The attached reprocase contains an innocent function which can not ever benefit from inlining. But fnsplit pass still jumps on it and splits it to two functions thus hurting performance and code size:
 gcc -O2 -fconserve-stack -S repro.i -o-
 ...g.part.0:
 ...
 g:
 ...
 	call	g.part.0
This can not be recovered later by inliner because of -fconserve-stack option. The reprocase is a reduced version of a real-world code (from Linux kernel).
Comment 1 Yury Gribov 2014-10-14 11:32:38 UTC
Created attachment 33713 [details]
Draft patch

Here is a draft patch. If this makes sense I'll regtest and send to gcc-patches.
Comment 2 Jan Hubicka 2014-10-14 14:32:09 UTC
If g is called with argument that is usually 0, then the partial inlining makes sense. I guess it is a problem that we try to apply stack size limit to prevent inlining of .part into the original function body. Pehraps inliner should special case this and bypass the limits?
Comment 3 Yury Gribov 2014-10-14 14:49:22 UTC
> If g is called with argument that is usually 0,
> then the partial inlining makes sense.

But note that there are zero callers of g in the file so no inlining can happen anyway. Frankly I was surprised to see this !address_taken there, what's the reasoning behind it?

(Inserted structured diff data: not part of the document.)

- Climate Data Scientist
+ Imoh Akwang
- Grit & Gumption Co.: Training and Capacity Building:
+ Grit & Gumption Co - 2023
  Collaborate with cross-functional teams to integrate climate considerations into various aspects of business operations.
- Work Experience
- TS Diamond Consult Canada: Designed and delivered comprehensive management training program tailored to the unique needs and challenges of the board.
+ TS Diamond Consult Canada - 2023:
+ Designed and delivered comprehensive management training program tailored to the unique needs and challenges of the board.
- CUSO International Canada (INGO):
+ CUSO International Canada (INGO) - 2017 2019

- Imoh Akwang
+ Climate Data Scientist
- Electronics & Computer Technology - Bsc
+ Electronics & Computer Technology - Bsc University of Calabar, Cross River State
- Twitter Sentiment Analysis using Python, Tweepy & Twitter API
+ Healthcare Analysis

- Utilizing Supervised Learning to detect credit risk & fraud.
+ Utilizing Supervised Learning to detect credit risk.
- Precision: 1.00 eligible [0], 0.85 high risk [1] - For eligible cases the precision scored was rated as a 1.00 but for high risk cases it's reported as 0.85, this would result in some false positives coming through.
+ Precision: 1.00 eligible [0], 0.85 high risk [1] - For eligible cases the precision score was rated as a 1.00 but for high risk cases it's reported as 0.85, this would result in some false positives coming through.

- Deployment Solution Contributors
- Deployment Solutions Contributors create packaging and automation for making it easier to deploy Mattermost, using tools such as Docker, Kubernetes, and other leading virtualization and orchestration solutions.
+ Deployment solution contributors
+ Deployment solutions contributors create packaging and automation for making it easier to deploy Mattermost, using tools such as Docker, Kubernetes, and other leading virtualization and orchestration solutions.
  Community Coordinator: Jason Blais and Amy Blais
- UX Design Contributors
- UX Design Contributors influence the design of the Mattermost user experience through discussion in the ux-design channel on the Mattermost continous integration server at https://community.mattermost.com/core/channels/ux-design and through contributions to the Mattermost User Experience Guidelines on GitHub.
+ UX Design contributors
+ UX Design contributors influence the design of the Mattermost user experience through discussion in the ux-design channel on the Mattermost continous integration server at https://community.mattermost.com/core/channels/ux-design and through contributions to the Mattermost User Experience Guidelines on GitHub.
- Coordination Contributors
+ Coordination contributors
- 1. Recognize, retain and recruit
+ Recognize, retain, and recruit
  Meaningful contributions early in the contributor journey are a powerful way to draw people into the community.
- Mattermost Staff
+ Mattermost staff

> I guess it is a problem that we try to apply stack size limit
> to prevent inlining of .part into the original function body.

Exactly.

> Perhaps inliner should special case this and bypass the limits?

You mean ignore stack limits if we somehow know that callee was originally part of the caller? Probably could be done but looks somewhat hacky.
Comment 4 Andrew Pinski 2014-10-14 15:26:02 UTC
Note the section of the split function is also different from the original function if the user had supplied a section.